● **SOURCE RECORDS**
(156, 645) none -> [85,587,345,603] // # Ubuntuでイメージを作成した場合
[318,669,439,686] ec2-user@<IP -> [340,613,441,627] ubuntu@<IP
==
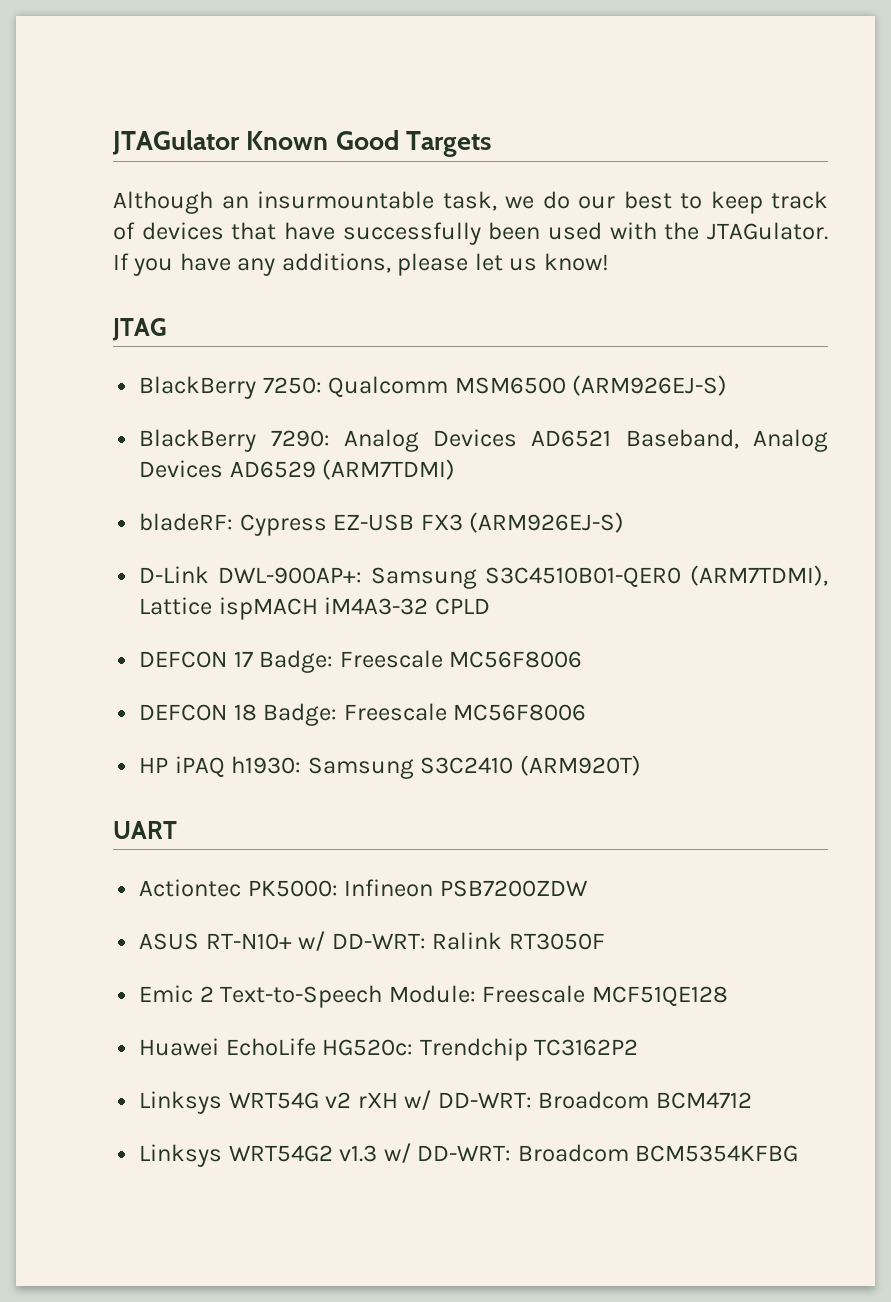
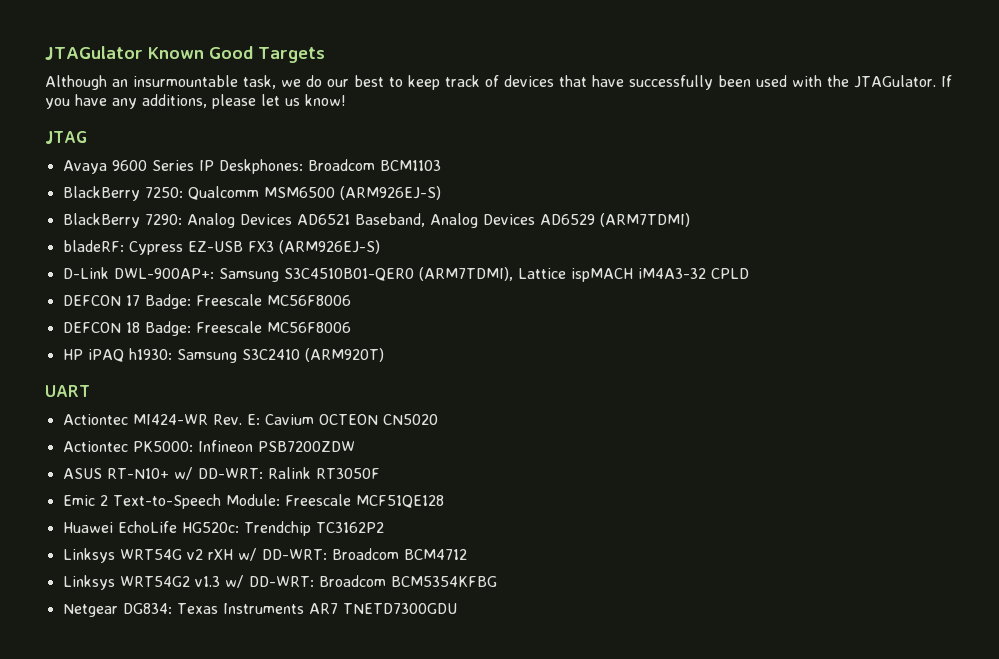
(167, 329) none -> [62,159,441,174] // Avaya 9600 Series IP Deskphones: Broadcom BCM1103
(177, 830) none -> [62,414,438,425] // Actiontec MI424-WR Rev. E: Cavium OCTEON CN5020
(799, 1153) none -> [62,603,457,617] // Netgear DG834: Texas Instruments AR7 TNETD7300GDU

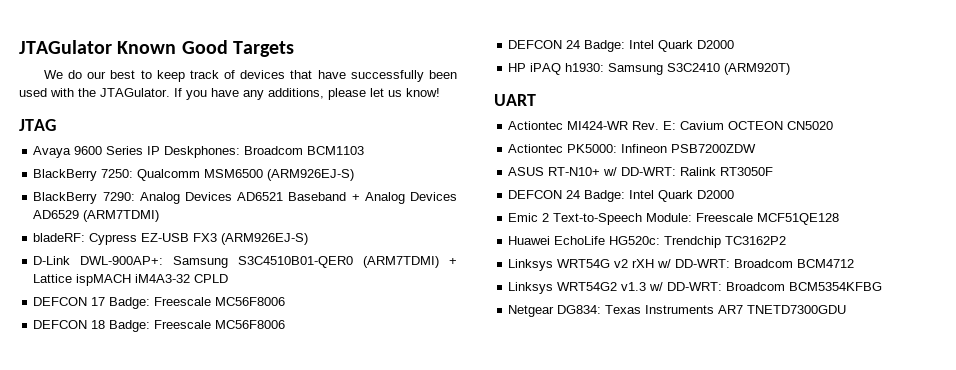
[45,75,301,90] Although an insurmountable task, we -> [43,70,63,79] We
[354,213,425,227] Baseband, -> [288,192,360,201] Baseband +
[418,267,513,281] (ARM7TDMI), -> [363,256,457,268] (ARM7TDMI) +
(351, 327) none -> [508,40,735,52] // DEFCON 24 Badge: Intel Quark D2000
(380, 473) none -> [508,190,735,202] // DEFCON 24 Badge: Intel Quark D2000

● **EXERCISE DIRECTIONS**
Restate word for word the lines in the material above from the one with "[418,267,513,281] (ARM7TDMI), ->" to the one with "(380, 473) none"; both of those lines count, and nothing else does.

● **RESPONSE TO THE TASK**
[418,267,513,281] (ARM7TDMI), -> [363,256,457,268] (ARM7TDMI) +
(351, 327) none -> [508,40,735,52] // DEFCON 24 Badge: Intel Quark D2000
(380, 473) none -> [508,190,735,202] // DEFCON 24 Badge: Intel Quark D2000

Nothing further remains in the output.